** Opening MATERIAL FOR THIS EXERCISE block **
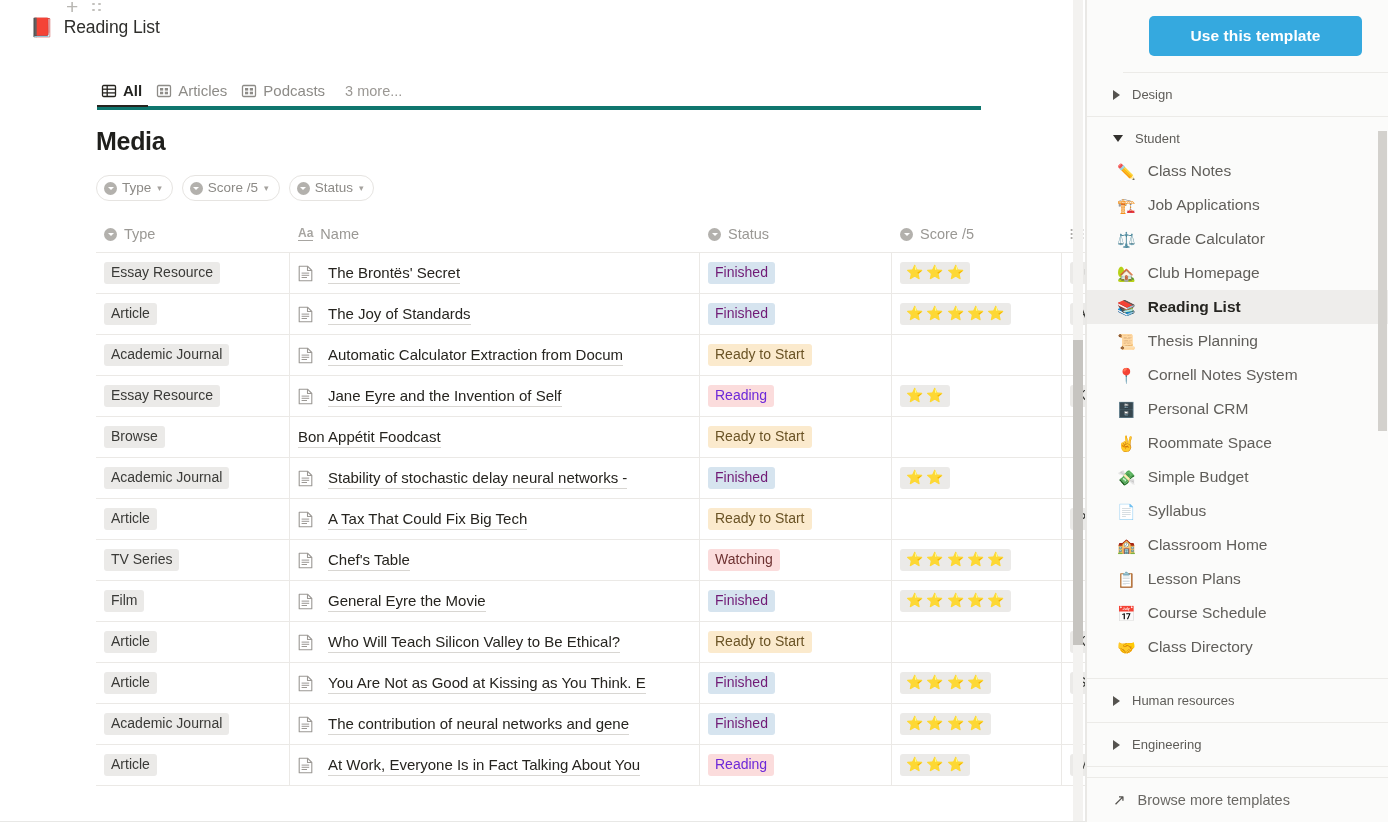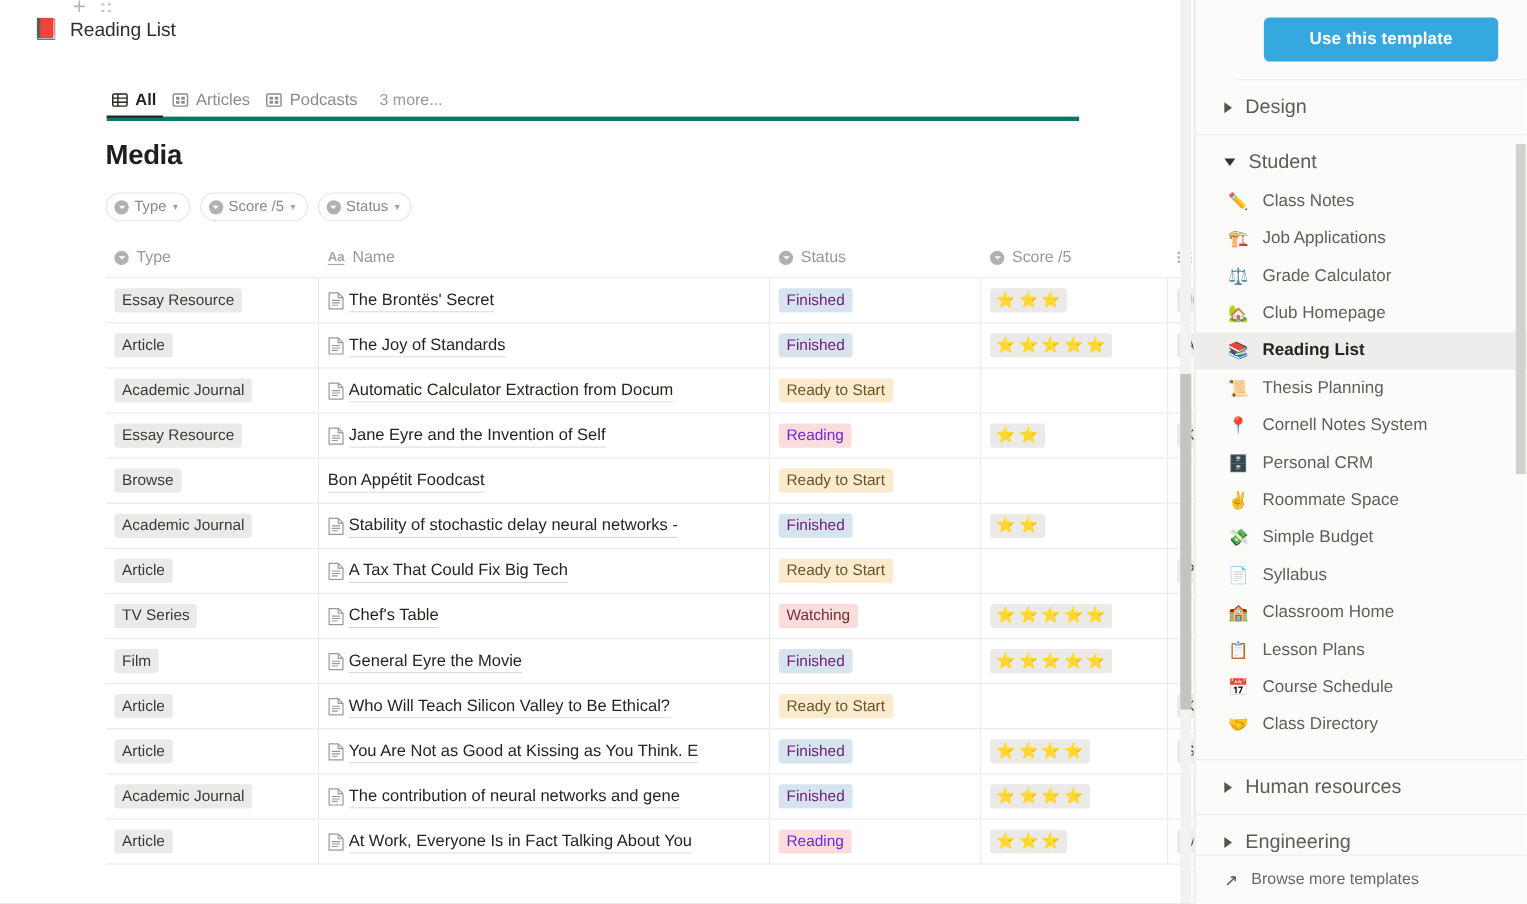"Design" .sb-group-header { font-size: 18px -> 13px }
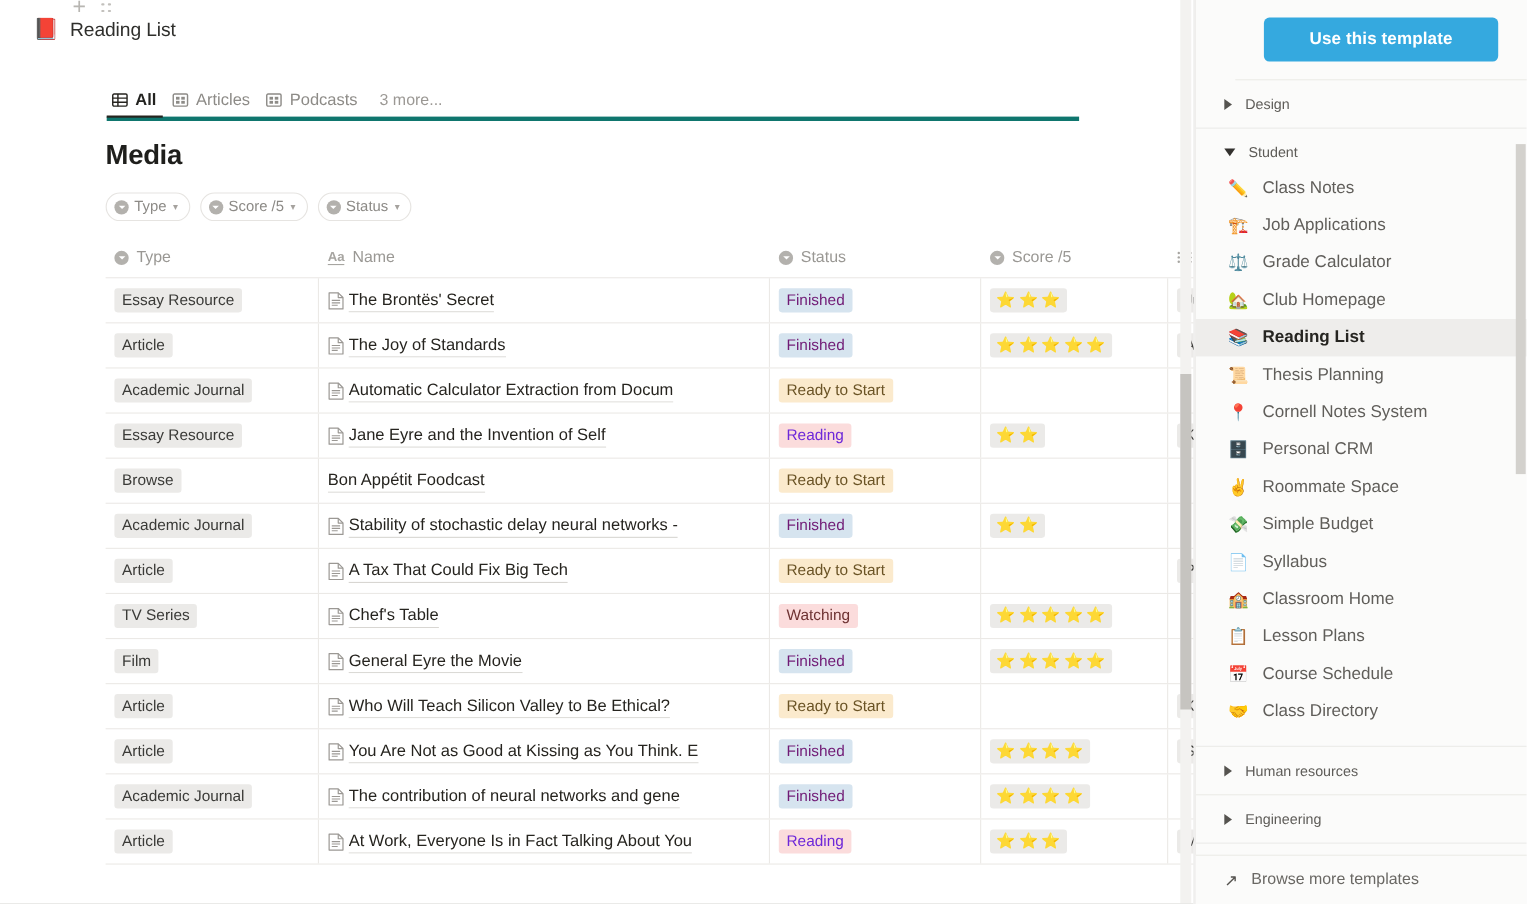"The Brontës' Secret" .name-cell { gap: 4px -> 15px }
** Closing MATERIAL FOR THIS EXERCISE block **
** Opening MATERIAL FOR THIS EXERCISE block **
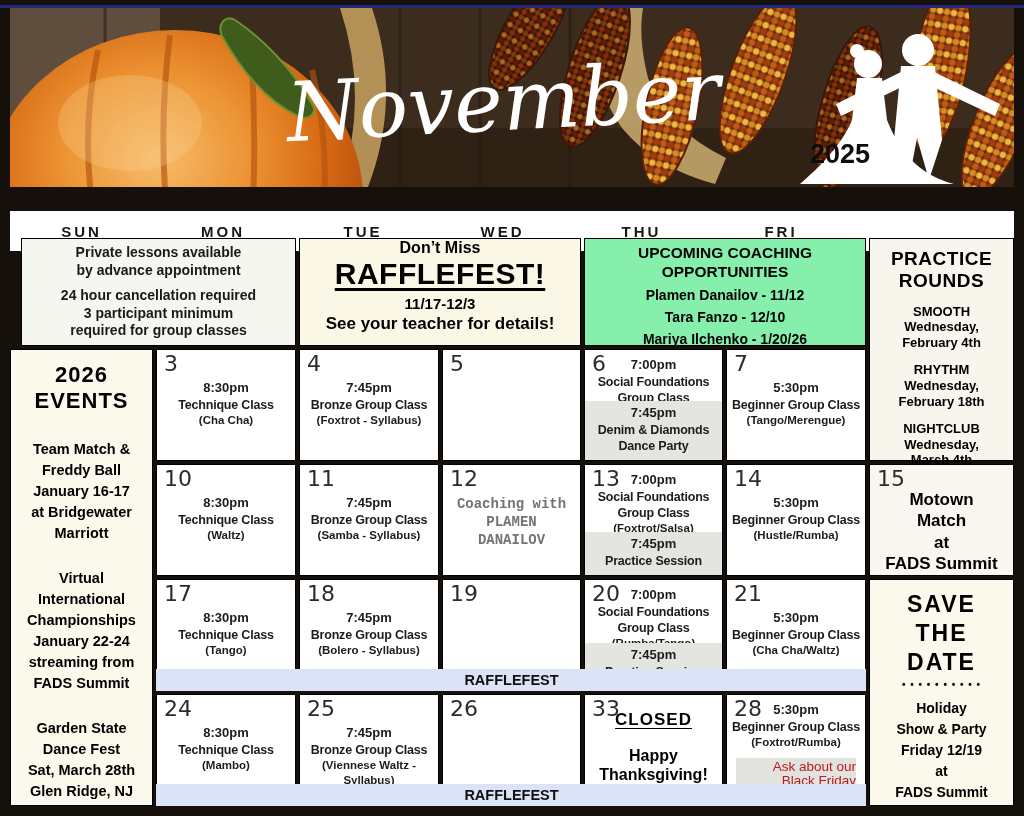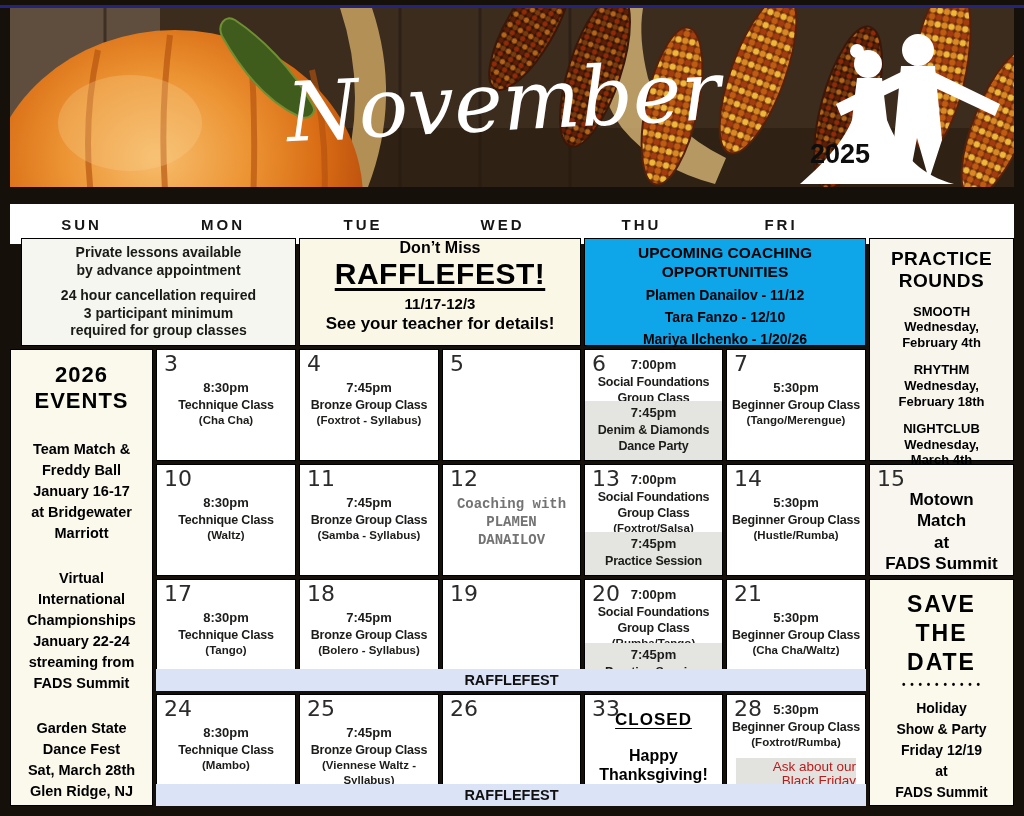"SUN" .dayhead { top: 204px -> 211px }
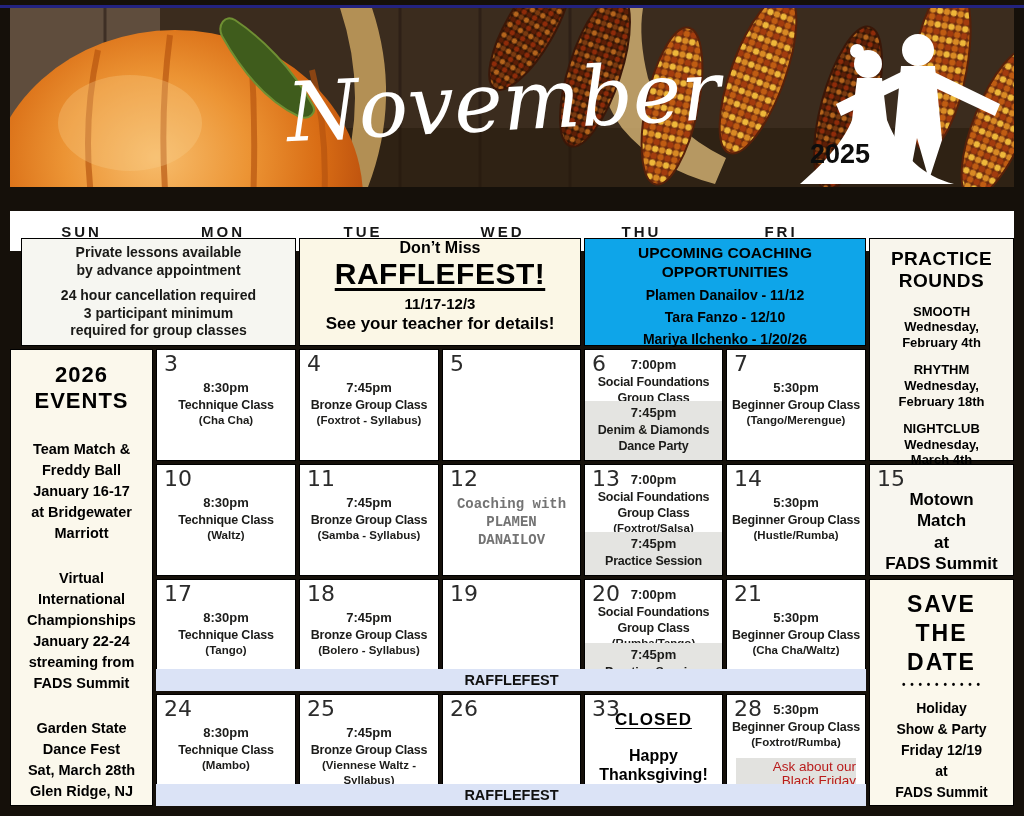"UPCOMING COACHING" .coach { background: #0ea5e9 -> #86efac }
** Closing MATERIAL FOR THIS EXERCISE block **
** Opening MATERIAL FOR THIS EXERCISE block **
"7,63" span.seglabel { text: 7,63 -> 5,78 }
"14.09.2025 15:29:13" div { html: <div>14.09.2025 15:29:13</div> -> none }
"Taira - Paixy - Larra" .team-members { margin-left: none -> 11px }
** Closing MATERIAL FOR THIS EXERCISE block **
• **ASSIGNMENT**: Every line of the entries above that holds "none" should be copied out.

• **YOUR RESPONSE**:
"14.09.2025 15:29:13" div { html: <div>14.09.2025 15:29:13</div> -> none }
"Taira - Paixy - Larra" .team-members { margin-left: none -> 11px }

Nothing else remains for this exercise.